(INPUT FOR THIS TASK begins)

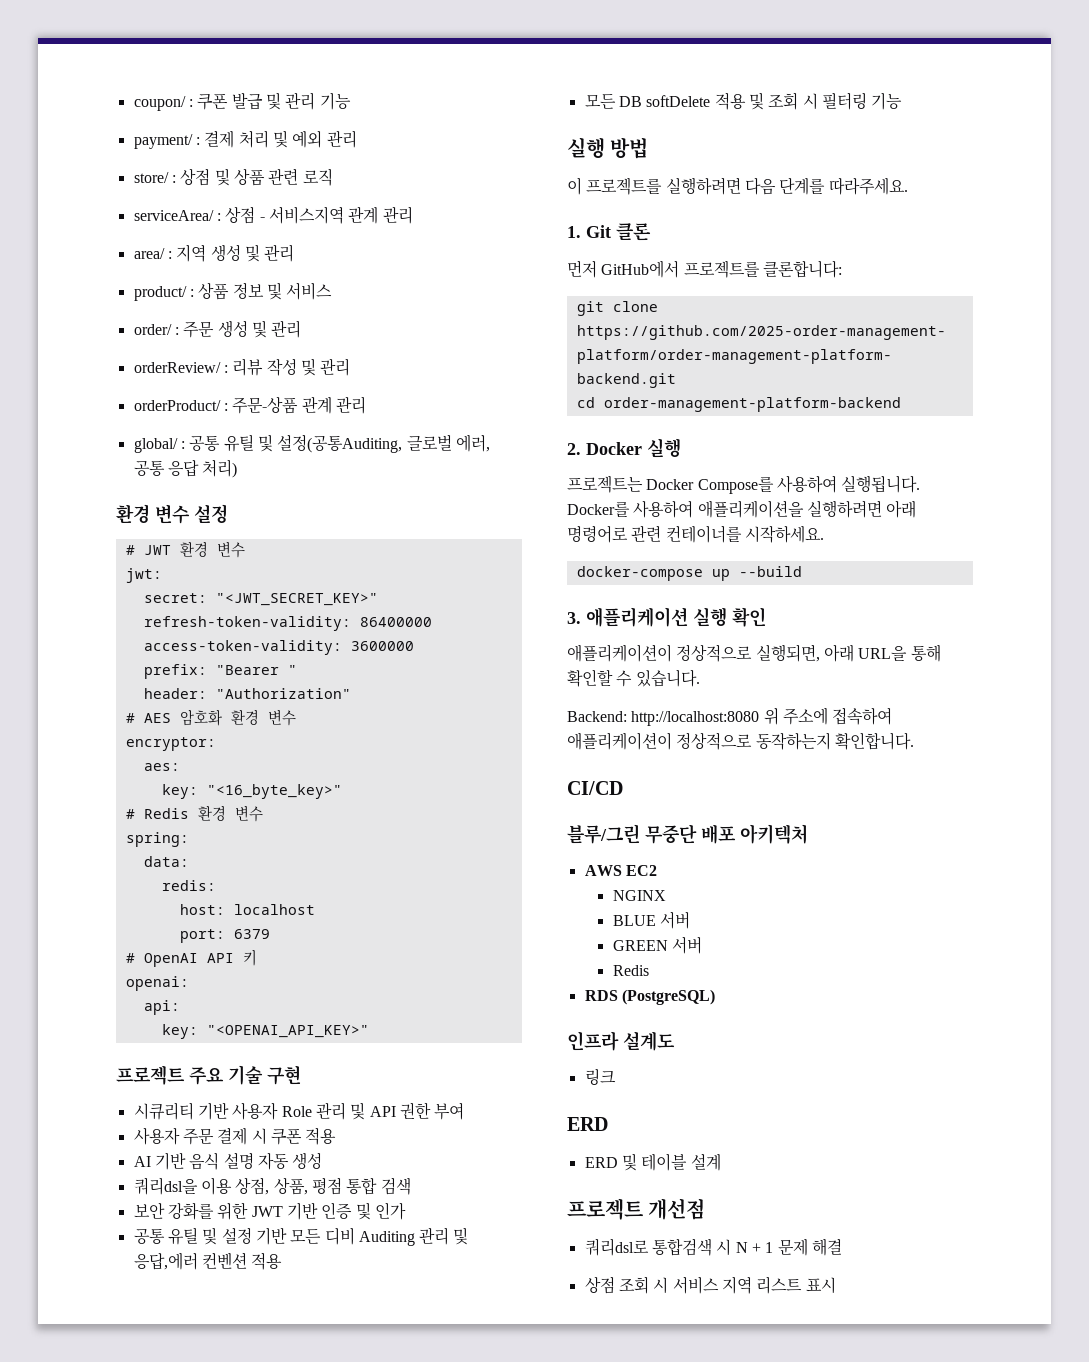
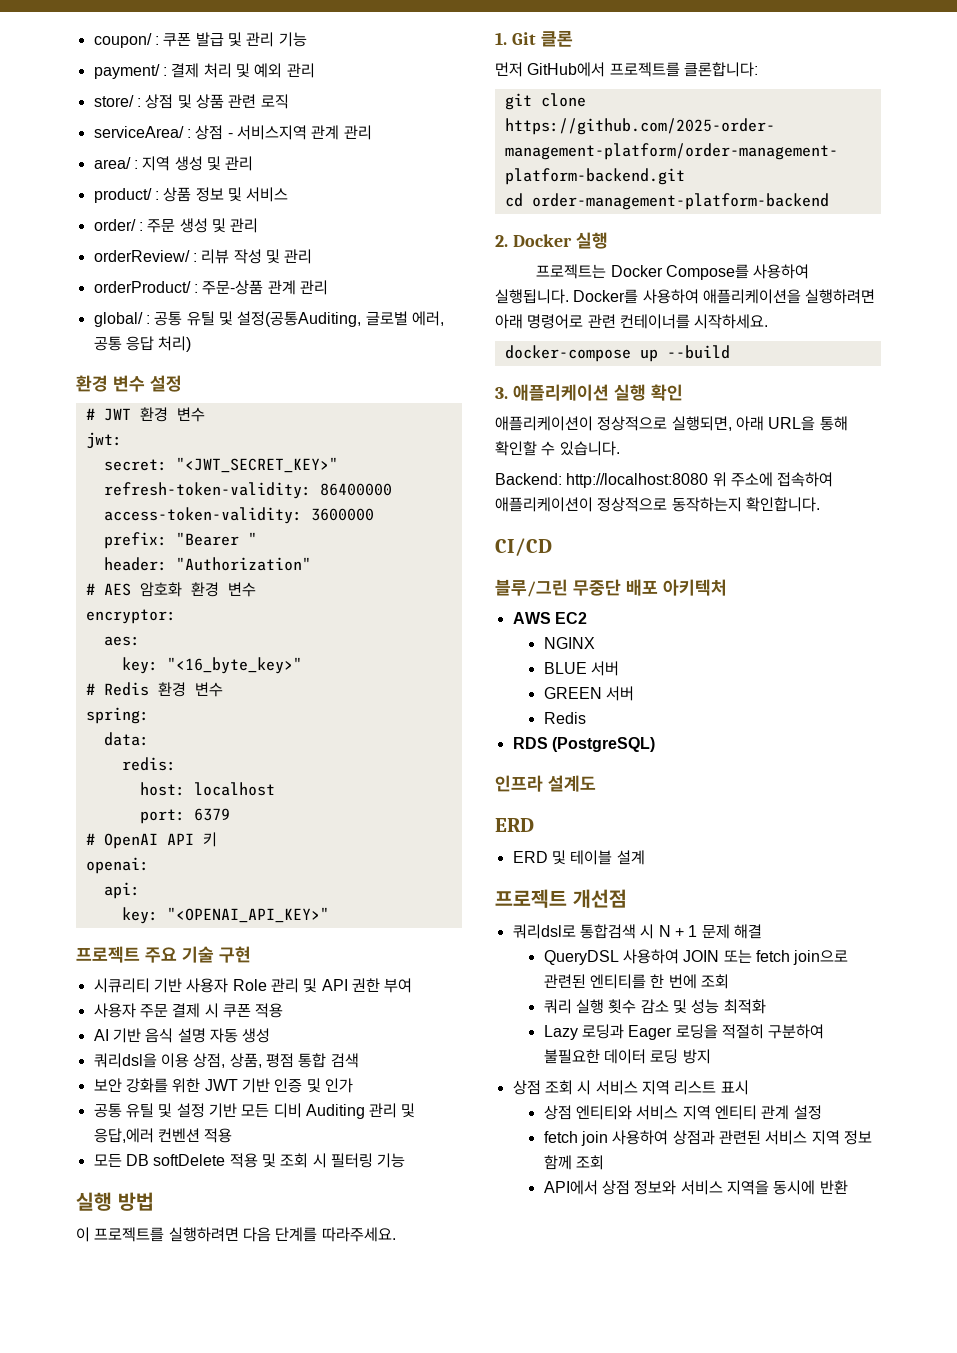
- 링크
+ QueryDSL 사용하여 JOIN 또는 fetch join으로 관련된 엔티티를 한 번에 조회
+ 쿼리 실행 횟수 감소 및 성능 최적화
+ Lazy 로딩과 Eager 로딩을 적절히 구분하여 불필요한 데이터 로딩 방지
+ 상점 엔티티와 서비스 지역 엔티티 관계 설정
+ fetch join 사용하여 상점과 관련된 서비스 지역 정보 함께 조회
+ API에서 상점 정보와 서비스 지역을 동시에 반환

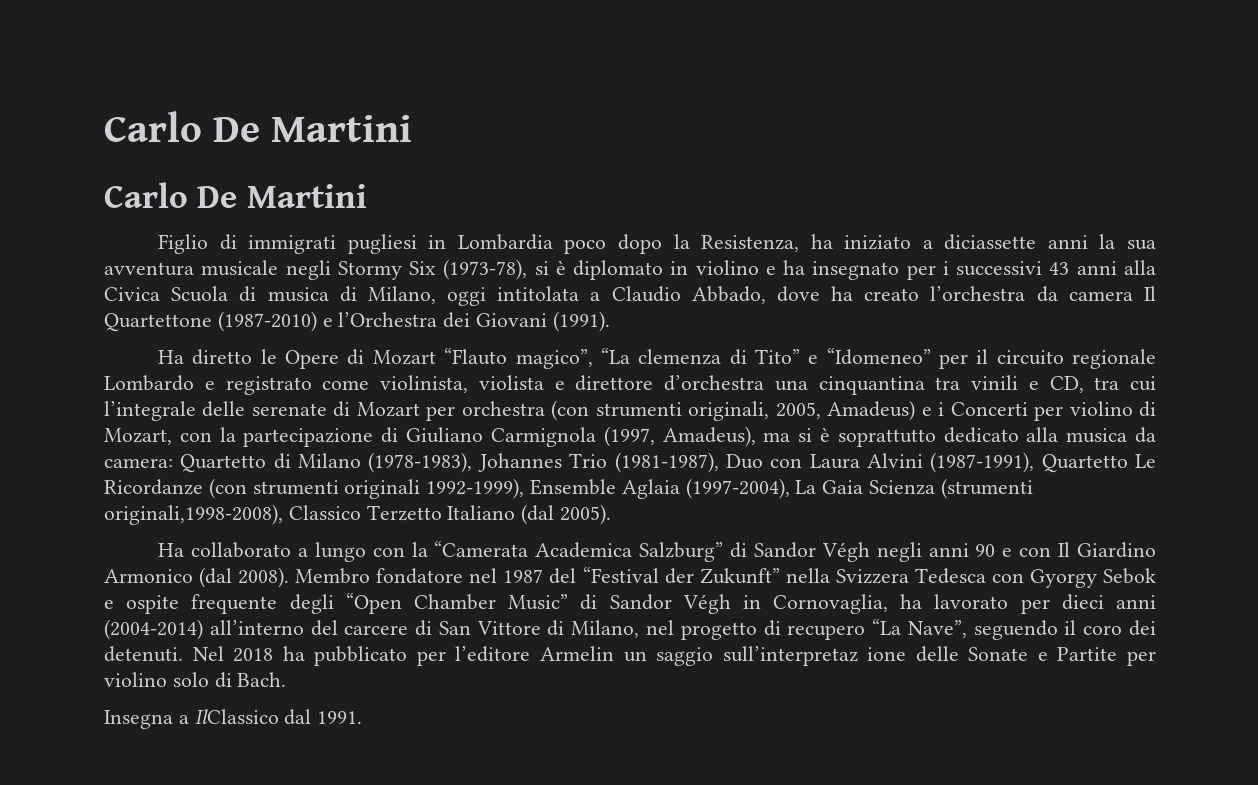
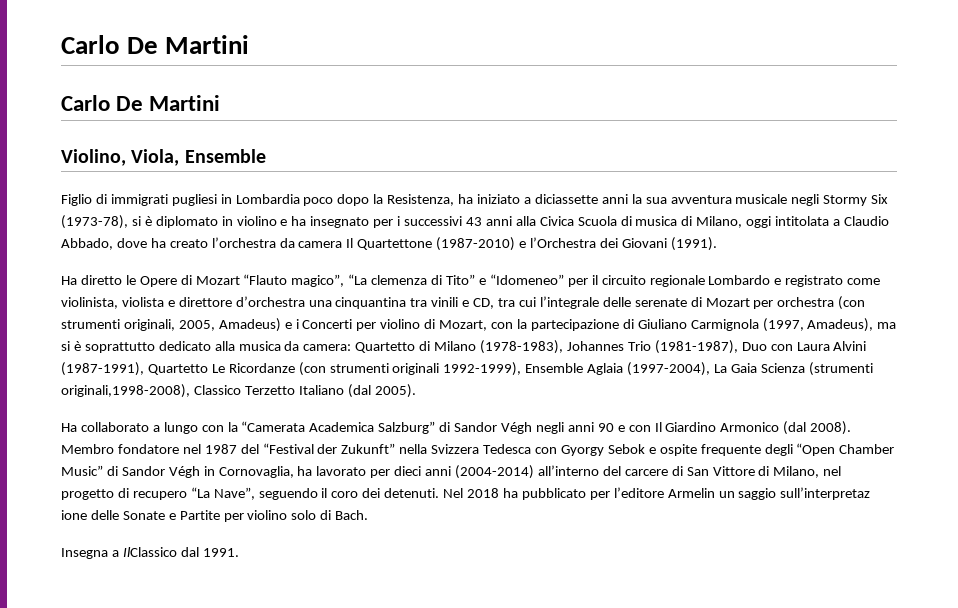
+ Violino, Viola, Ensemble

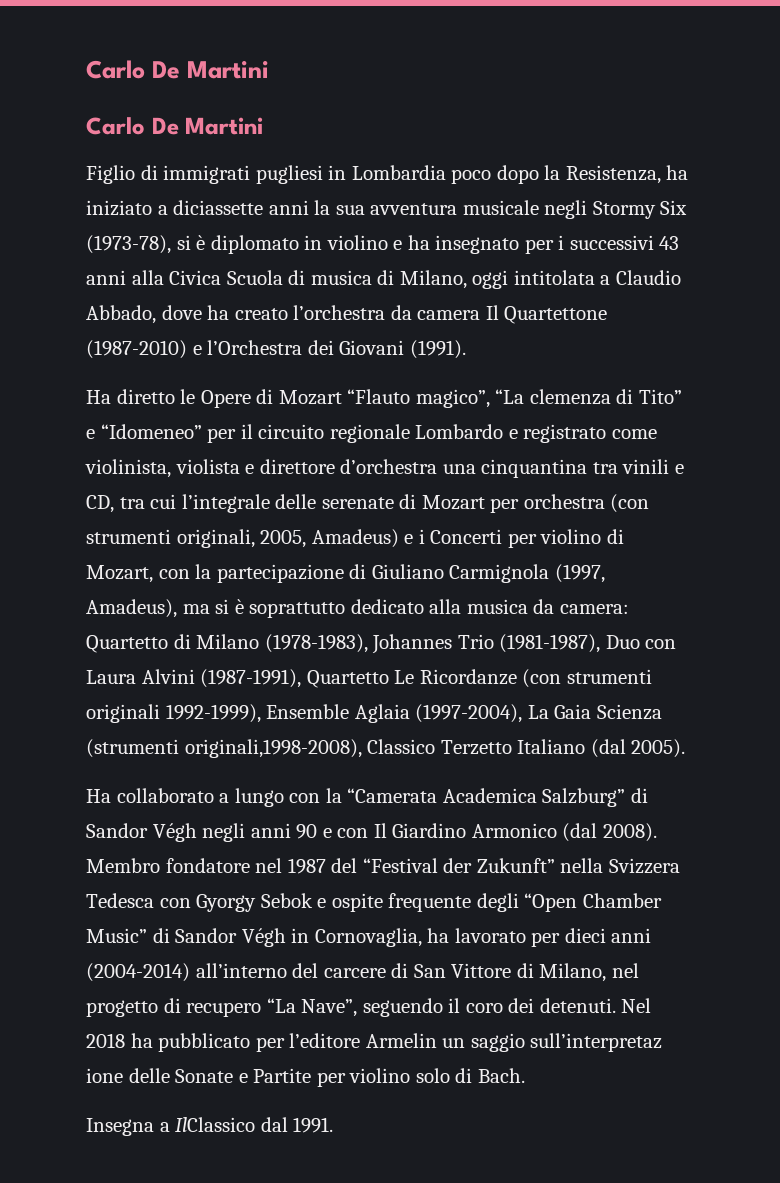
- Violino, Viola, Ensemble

(INPUT FOR THIS TASK ends)

▶ _TASK DESCRIPTION_
Line by line, write out the records above exactly, skipping the pictures.

▶ _SOLUTION TO THE PROBLEM_
- 링크
+ QueryDSL 사용하여 JOIN 또는 fetch join으로 관련된 엔티티를 한 번에 조회
+ 쿼리 실행 횟수 감소 및 성능 최적화
+ Lazy 로딩과 Eager 로딩을 적절히 구분하여 불필요한 데이터 로딩 방지
+ 상점 엔티티와 서비스 지역 엔티티 관계 설정
+ fetch join 사용하여 상점과 관련된 서비스 지역 정보 함께 조회
+ API에서 상점 정보와 서비스 지역을 동시에 반환

+ Violino, Viola, Ensemble

- Violino, Viola, Ensemble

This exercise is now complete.